Task brief>
Copy out each line below in which the string "Porém" appears.

[Image comparison data]
= = = = =

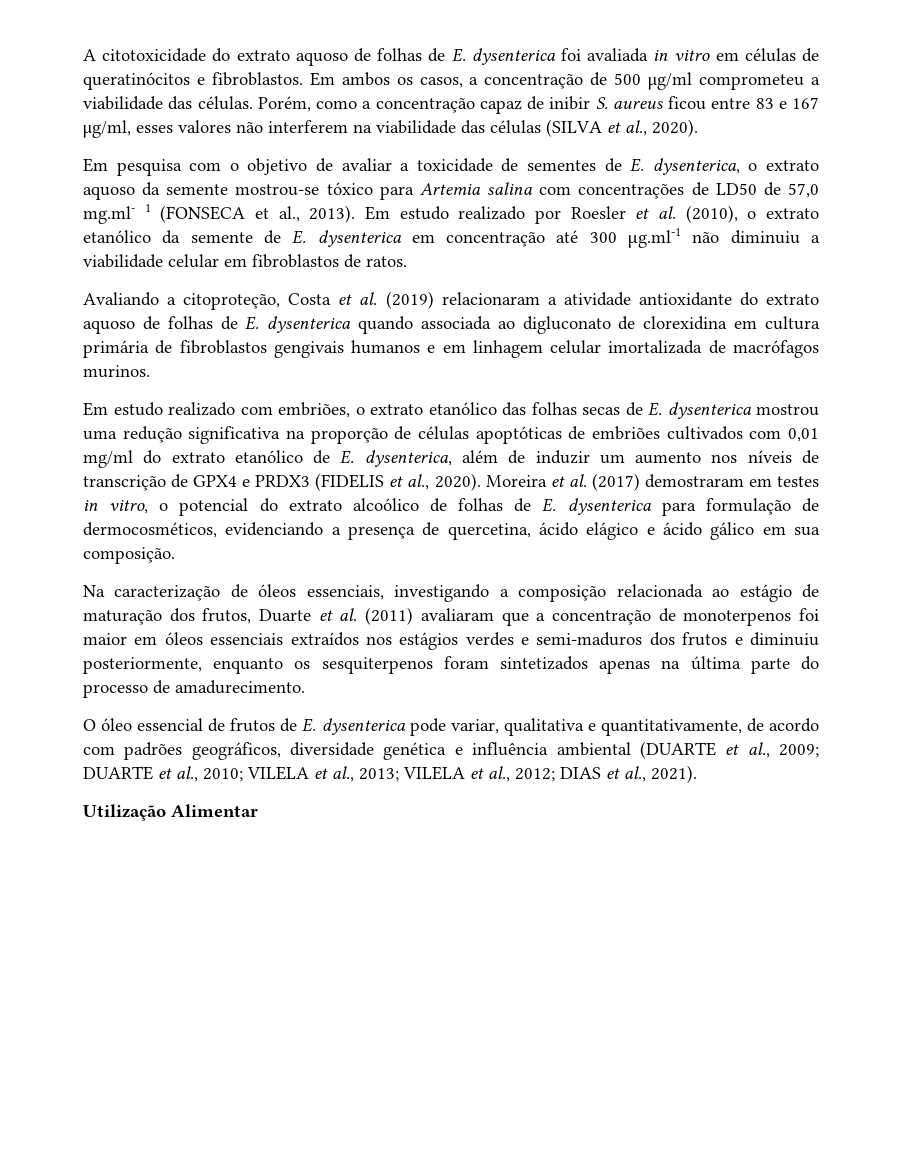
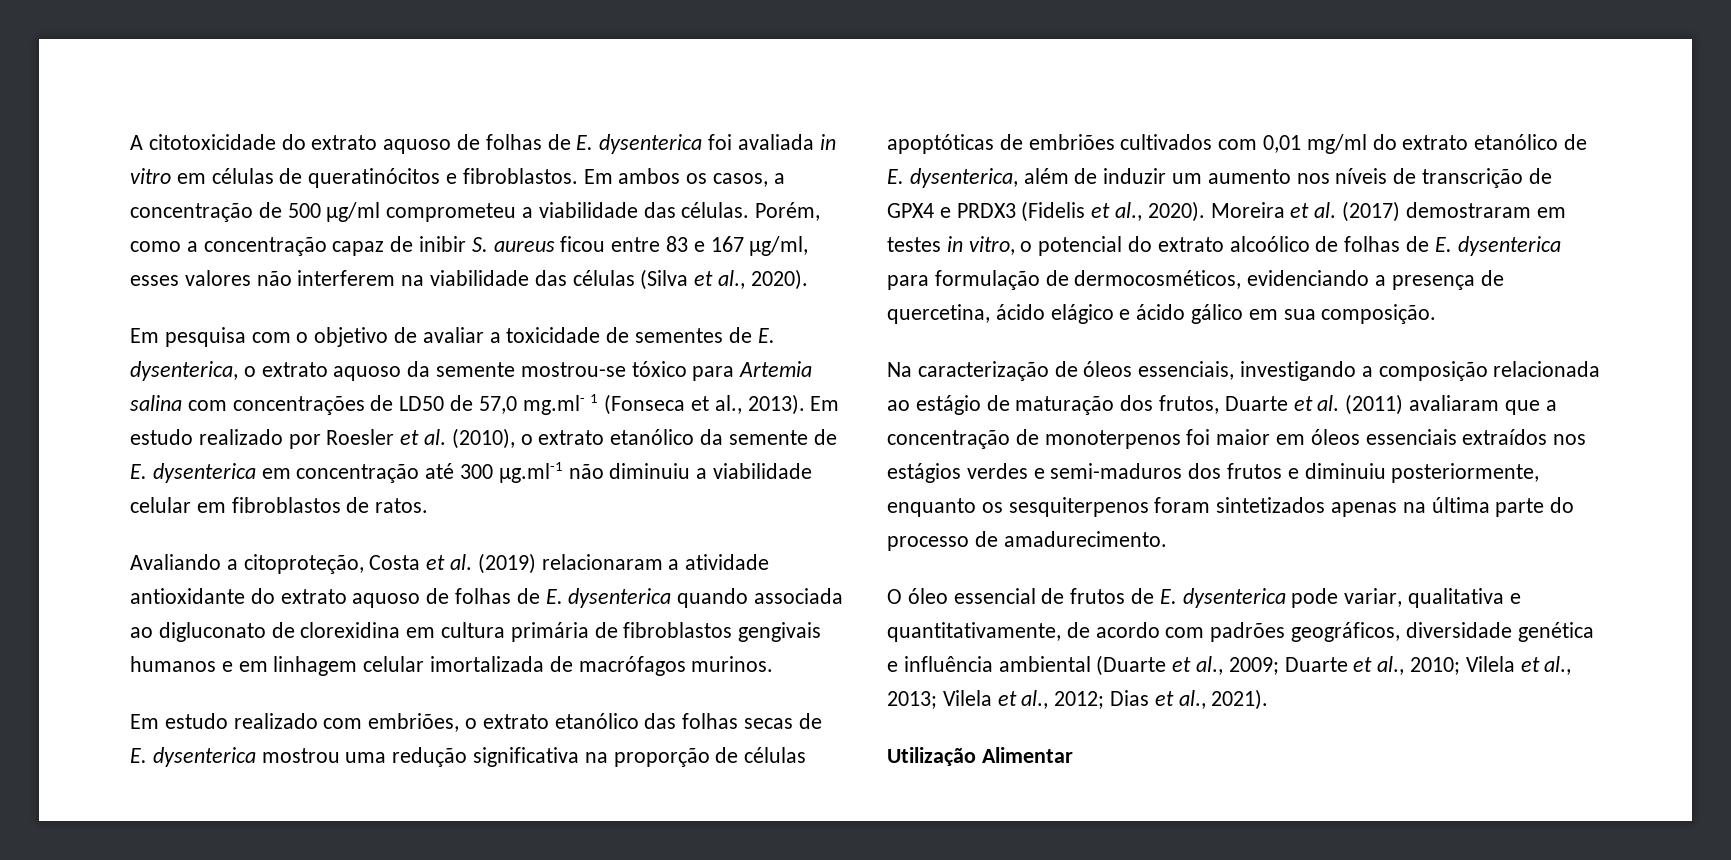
- Porém, como a concentração capaz de inibir S. aureus ficou entre 83 e 167 μg/ml, esses valores não interferem na viabilidade das células (SILVA et al., 2020).
+ Porém, como a concentração capaz de inibir S. aureus ficou entre 83 e 167 μg/ml, esses valores não interferem na viabilidade das células (Silva et al., 2020).
- Em pesquisa com o objetivo de avaliar a toxicidade de sementes de E. dysenterica, o extrato aquoso da semente mostrou-se tóxico para Artemia salina com concentrações de LD50 de 57,0 mg.ml- 1 (FONSECA et al., 2013).
+ Em pesquisa com o objetivo de avaliar a toxicidade de sementes de E. dysenterica, o extrato aquoso da semente mostrou-se tóxico para Artemia salina com concentrações de LD50 de 57,0 mg.ml- 1 (Fonseca et al., 2013).
- Em estudo realizado com embriões, o extrato etanólico das folhas secas de E. dysenterica mostrou uma redução significativa na proporção de células apoptóticas de embriões cultivados com 0,01 mg/ml do extrato etanólico de E. dysenterica, além de induzir um aumento nos níveis de transcrição de GPX4 e PRDX3 (FIDELIS et al., 2020).
+ Em estudo realizado com embriões, o extrato etanólico das folhas secas de E. dysenterica mostrou uma redução significativa na proporção de células apoptóticas de embriões cultivados com 0,01 mg/ml do extrato etanólico de E. dysenterica, além de induzir um aumento nos níveis de transcrição de GPX4 e PRDX3 (Fidelis et al., 2020).
- O óleo essencial de frutos de E. dysenterica pode variar, qualitativa e quantitativamente, de acordo com padrões geográficos, diversidade genética e influência ambiental (DUARTE et al., 2009; DUARTE et al., 2010; VILELA et al., 2013; VILELA et al., 2012; DIAS et al., 2021).
+ O óleo essencial de frutos de E. dysenterica pode variar, qualitativa e quantitativamente, de acordo com padrões geográficos, diversidade genética e influência ambiental (Duarte et al., 2009; Duarte et al., 2010; Vilela et al., 2013; Vilela et al., 2012; Dias et al., 2021).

= = = = =

Answer box>
- Porém, como a concentração capaz de inibir S. aureus ficou entre 83 e 167 μg/ml, esses valores não interferem na viabilidade das células (SILVA et al., 2020).
+ Porém, como a concentração capaz de inibir S. aureus ficou entre 83 e 167 μg/ml, esses valores não interferem na viabilidade das células (Silva et al., 2020).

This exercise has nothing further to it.